Foreign Policy Initiative BH
- Abbreviation: FPI BH, VPI BH
- Formation: 2004; 21 years ago
- Type: Nongovernmental institution, public policy think tank
- Location: Sarajevo, Bosnia and Herzegovina;
- Executive director: Lejla Ramić-Mesihović
- Website: http://www.vpi.ba

= Foreign Policy Initiative BH =

Nongovernmental organization from Bosnia and Herzegovina

Foreign Policy Initiative BH is nongovernmental, non-profit and independent policy research organization based in Sarajevo, Bosnia and Herzegovina. Foreign Policy Initiative conducts research of foreign policy, international relations and international obligations of Bosnia and Herzegovina. It was formed in 2004.

It is stated the organization's mission is "to serve the citizens of Bosnia and Herzegovina and its institutions through a wide range of research possibilities, publications and organization of event with the aim to raise awareness about the internal governance in Bosnia and Herzegovina as well as guidelines for foreign policy".

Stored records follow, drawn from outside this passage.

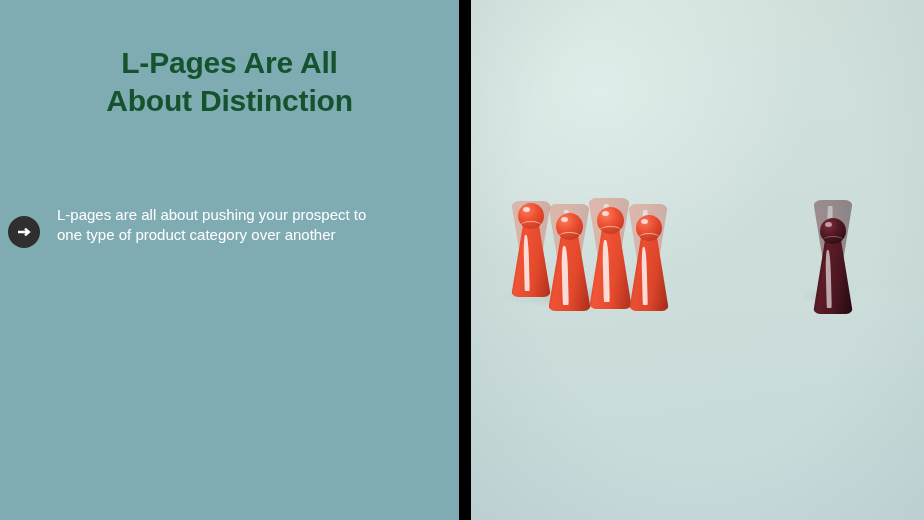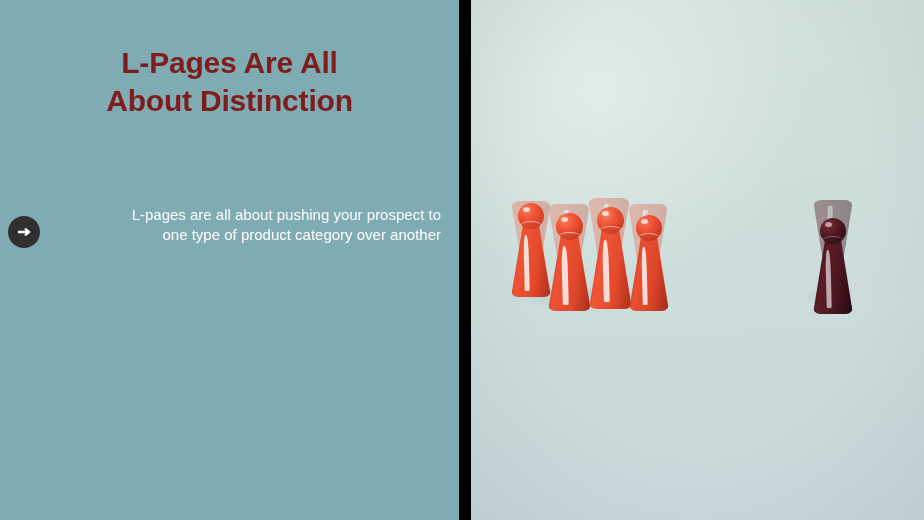--- a/index.html
+++ b/index.html
@@ -34,7 +34,7 @@
     top: 44px;
     width: 459px;
     text-align: center;
-    color: #7f1d1d;
+    color: #14532d;
     font-size: 30px;
     font-weight: bold;
     line-height: 38px;

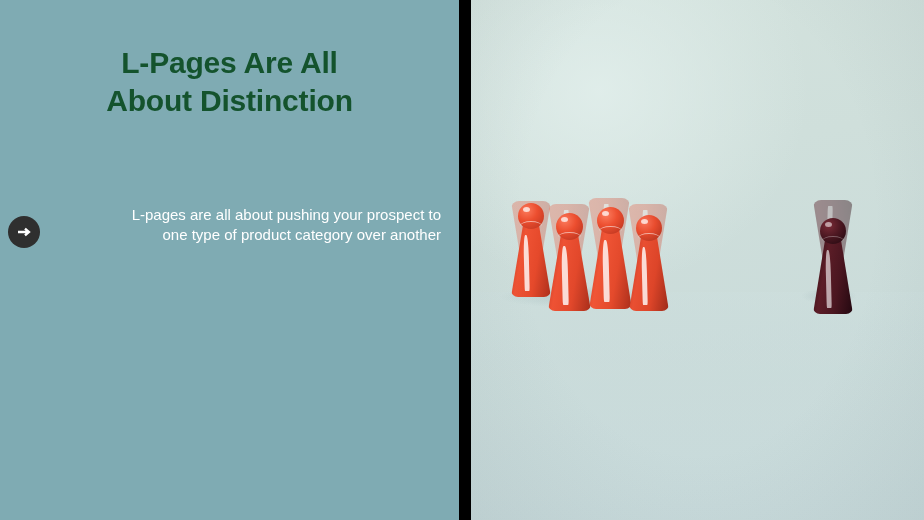--- a/index.html
+++ b/index.html
@@ -79,7 +79,6 @@
     padding-right: 18px;
     white-space: pre-line;
     font-weight: normal;
-    text-align: right;
   }
   .bullet-2 .bullet-icon { margin-top: 21px; }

Foreign Policy Initiative states that "as a non-profit and nongovernmental organization it is committed to enhancing and influencing the debates with academia, activists and decision makers in Bosnia and Herzegovina. Apart from regular reports about the progress of Bosnia and Herzegovina's reform process, Foreign Policy Initiative tried to provide a critical opinion of the reform process by analysing political, economic and social questions."

==Activities==
Foreign Policy Initiative BH implements projects in Bosnia and Herzegovina, in cooperation with local and regional partners. The focus of most of the projects is support the EU integration process and monitor the process itself. FPI also publishes political analyses which tackle most relevant foreign policy issues, reform process and progress of BiH towards the EU membership. Members and experts associated with FPI BH are authors or co-authors of analyses, research papers and publications about BiH's foreign policy, EU integrations and regional cooperation.

One of the main goals of the organization is "to widen the professionals' knowledge and skills so they would be enabled to tackle the challenges and instable nature of international relations and diplomacy." FPI BH organizes workshops and publishes publications in cooperation with students, researchers, makers of public policies so as to help in understanding the complexities of international relations and modern diplomacy.

==FPI BH Assembly==
Assembly is the highest supervisory and decision-making body of the organization. The Assembly appoints the management, Advisory Board, selects external associates and grants new memberships. The members of Assembly are: Amer Kapetanović, Denisa Sarajlić, Davor Vuletić and Zoran-Matija Kulundžić.